"How much data do I need to label?" - The Bootstrapped Inter-Rater Reliability Answer

One of the most frequent questions that arises when doing applied ML projects is “How much data to I need to label?” When I get asked this question, I usually ask a few questions in return: what’s the base rate of the outcome that you’re labeling? Are you experimenting or building a production-ready system? How ambiguous or well-defined is your annotation task? Is all of your data ready to be annotated¹, or do you need to figure out some preprocessing to get an annotation-ready dataset?

There’s a problem with all of these questions though: often times we don’t know the answer to these questions when starting a project, we only know them in hindsight.

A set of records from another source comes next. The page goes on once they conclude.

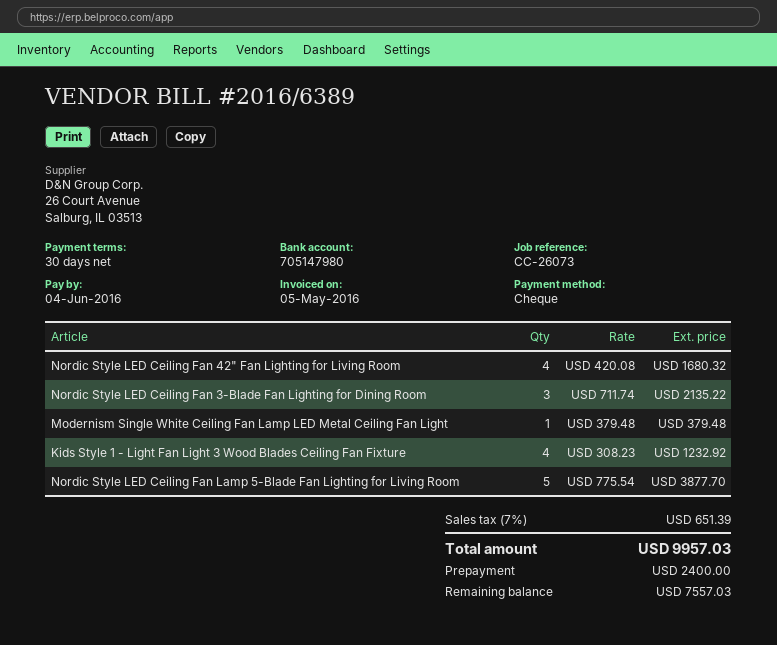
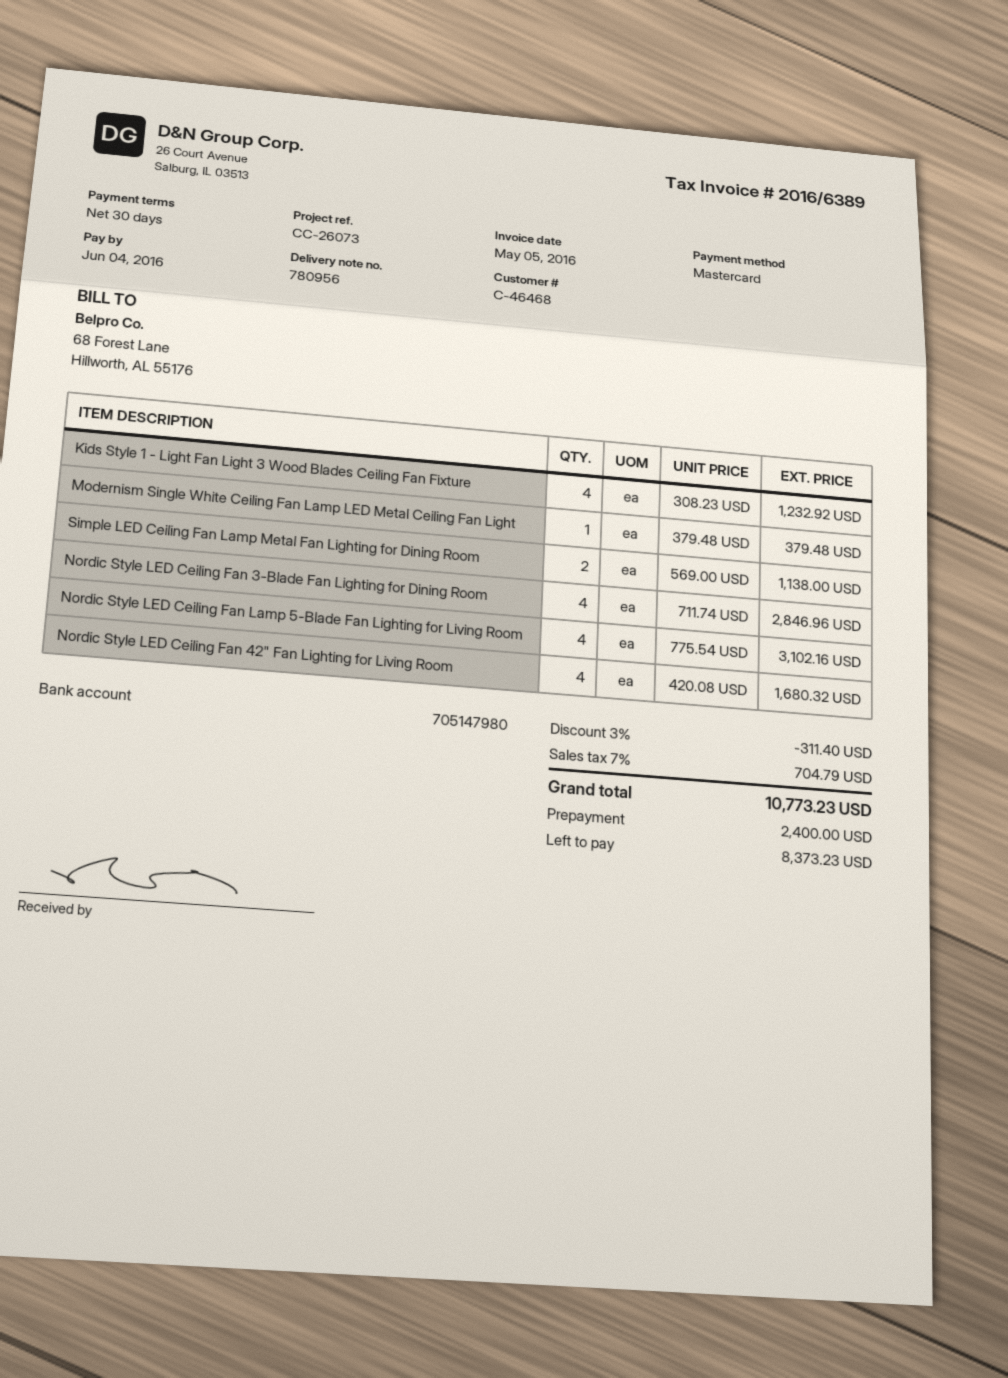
payment method: cheque -> Mastercard
Nordic Style LED Ceiling Fan 3-Blade Fan Lighting for Dining Room: 3 x 711.74 = 2135.22 -> 4 x 711.74 = 2846.96
Nordic Style LED Ceiling Fan Lamp 5-Blade Fan Lighting for Living Room: 5 x 775.54 = 3877.70 -> 4 x 775.54 = 3102.16
Simple LED Ceiling Fan Lamp Metal Fan Lighting for Dining Room: none -> 2 x 569.00 = 1138.00
discount: none -> 3% = 311.40
tax: 7% = 651.39 -> 7% = 704.79
total: 9957.03 -> 10773.23
balance: 7557.03 -> 8373.23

I was thinking about this issue the other day during a discussion of the data required for calculating inter-rater reliability (IRR) measures. I think IRR is one of the most useful and least discussed ideas in machine learning. Here’s the idea: if we’re performing some labeling task, an IRR measure gives us an idea of often how two or more people agree on a label. There’s a huge advantage to knowing this: if two reasonable humans don’t agree how things should be labeled, a machine learning model is going to have a hard time making reliable predictions on future data. Additionally, without multiple annotators, we might be biasing a model towards decisions of a single annotator - or at least a portion of the training data is biased from a single annotator from a pool. That’s going to be bad news when, in-production, a user inputs a piece of data similar to one a single annotator labeled, possibly incorrectly, and gets an unhelpful prediction.

Hopefully it’s clear IRR is useful after having labeled data, but how can it help us know how much data we would need to label? Enter the bootstrap!

Bootstrap sampling, or bootstrapping, is an intuitive idea proposed by Brad Efron in a 1979 paper. Rather than doing traditional statistical estimation, with bootstrap sampling we sample with replacement from the data that we have, calculate some measure, save that measure’s value, and repeat the process some number of times. The end result of this is a distribution of the measure of interest. With this distribution we can do helpful things like calculate the mean, median, or confidence intervals.

Now let’s merge the two ideas of IRR and bootstrapping together. Let’s say we have a large pool of unlabeled data we’re looking to label. We don’t have any prior information about our task like the base rate or the difficulty of the task. What we’re going to do is start the annotation task by having two annotators label every example, then after n examples are double labeled, estimate some IRR measure with the bootstrap. Since we have a distribution of IRR values, we can now set a helpful stopping criteria: we can stop annotating when a confidence interval is narrower than some specified width. This means we don’t have to know what the “true” (population) IRR would be if we labeled all the data, only that we want to be fairly confident about knowing approximately what it is given some number of examples less than the full dataset.

An applied example

Labeled datasets with multiple annotators are rare (Vincent has a short list), so we’ll use the GoEmotions dataset. For simplicity, we’ll only focus on two of the labels (“approval”, “disapproval”) from two annotators (4, 61) who had the most overlapping annotations (n=2,752). We’ll use Cohen’s Kappa (κ) as our IRR measure.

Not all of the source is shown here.